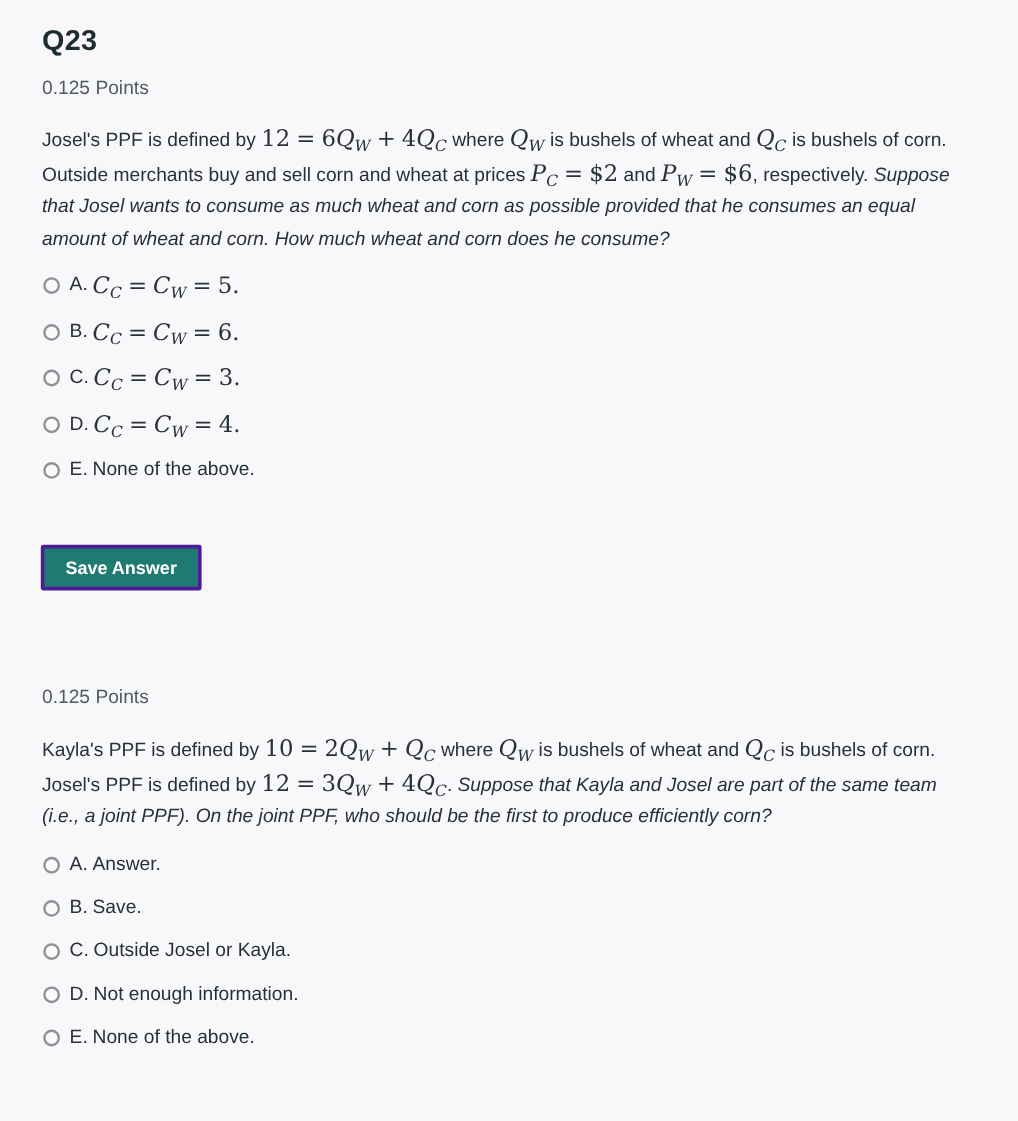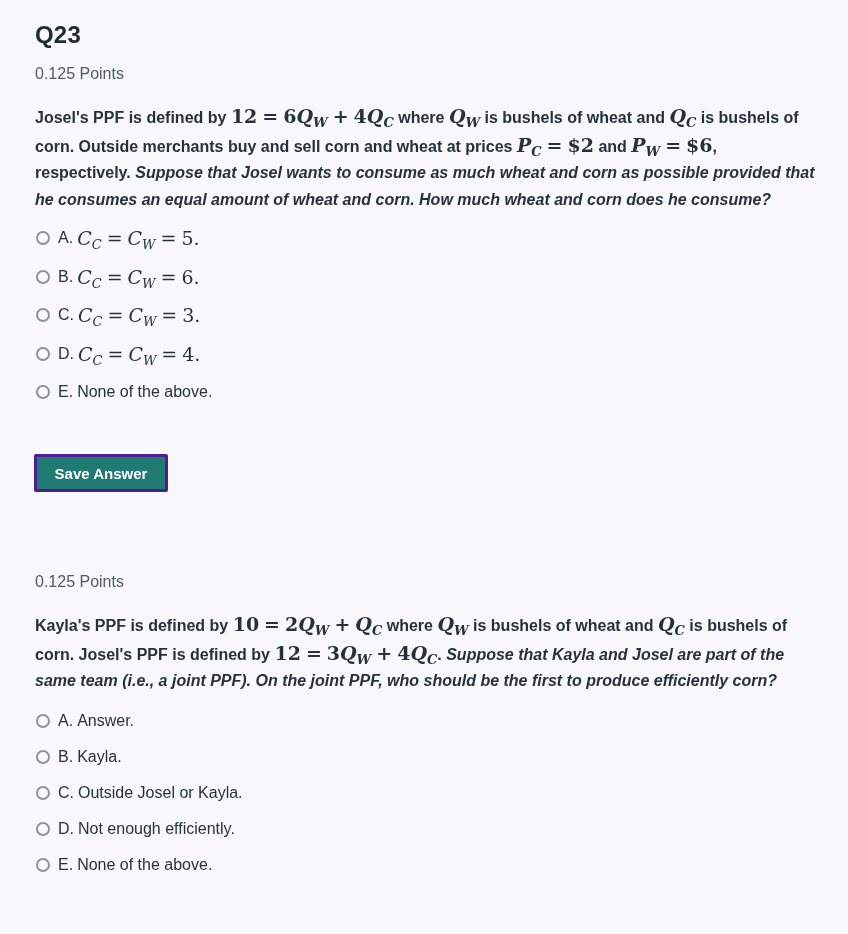--- a/index.html
+++ b/index.html
@@ -36,21 +36,20 @@
     color: #4f5b62;
     line-height: 20px;
     margin-top: 14px;
   }
   .q-body {
     margin-top: 19px;
     font-size: 16px;
     line-height: 26.5px;
     color: #263238;
     width: 780px;
-    font-weight: bold;
   }
   .q-body .ital {
     font-style: italic;
   }
   .math {
     font-family: "DejaVu Serif", "Liberation Serif", serif;
     font-size: 19px;
     font-style: normal;
     white-space: nowrap;
   }
@@ -156,31 +155,31 @@
   </div>
   <ul class="options">
     <li class="option">
       <span class="radio"></span>
       <span class="opt-letter">A.</span>
       <span>Answer.</span>
     </li>
     <li class="option">
       <span class="radio"></span>
       <span class="opt-letter">B.</span>
-      <span>Kayla.</span>
+      <span>Save.</span>
     </li>
     <li class="option">
       <span class="radio"></span>
       <span class="opt-letter">C.</span>
       <span>Outside Josel or Kayla.</span>
     </li>
     <li class="option">
       <span class="radio"></span>
       <span class="opt-letter">D.</span>
-      <span>Not enough efficiently.</span>
+      <span>Not enough information.</span>
     </li>
     <li class="option">
       <span class="radio"></span>
       <span class="opt-letter">E.</span>
       <span>None of the above.</span>
     </li>
   </ul>
 </section>
 
 </body></html>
===============
WHAT IS BEING ASKED →
Scan the material for "letter" and copy the lines that hold it.

EXERCISE ANSWER →
       <span class="opt-letter">A.</span>
       <span class="opt-letter">B.</span>
       <span class="opt-letter">C.</span>
       <span class="opt-letter">D.</span>
       <span class="opt-letter">E.</span>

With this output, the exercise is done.